WHAT IS REQUIRED:
Go through the entries below. Copy each line in which "entered" appears.

SOURCE MATERIAL:
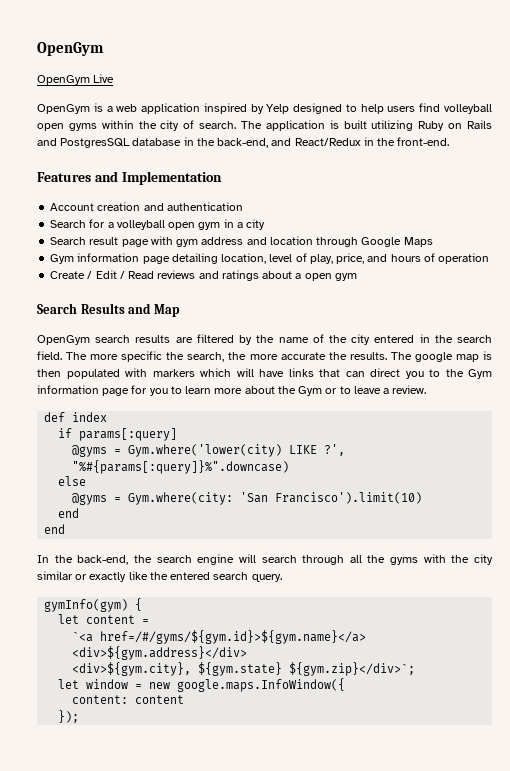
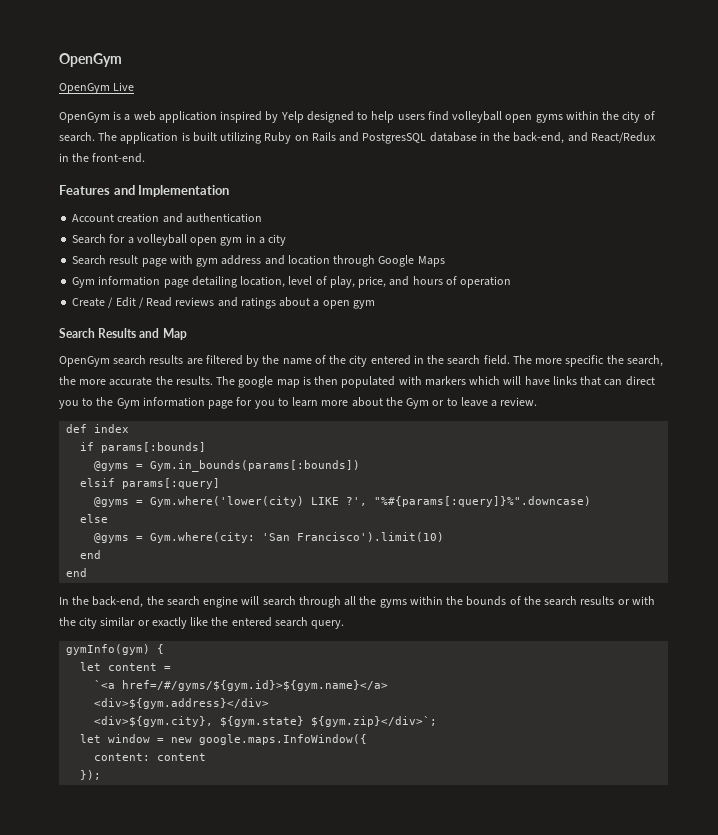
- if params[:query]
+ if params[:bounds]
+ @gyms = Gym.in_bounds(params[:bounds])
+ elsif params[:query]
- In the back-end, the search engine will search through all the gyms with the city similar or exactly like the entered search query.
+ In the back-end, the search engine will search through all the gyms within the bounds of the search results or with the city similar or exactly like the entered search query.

ANSWER AREA:
- In the back-end, the search engine will search through all the gyms with the city similar or exactly like the entered search query.
+ In the back-end, the search engine will search through all the gyms within the bounds of the search results or with the city similar or exactly like the entered search query.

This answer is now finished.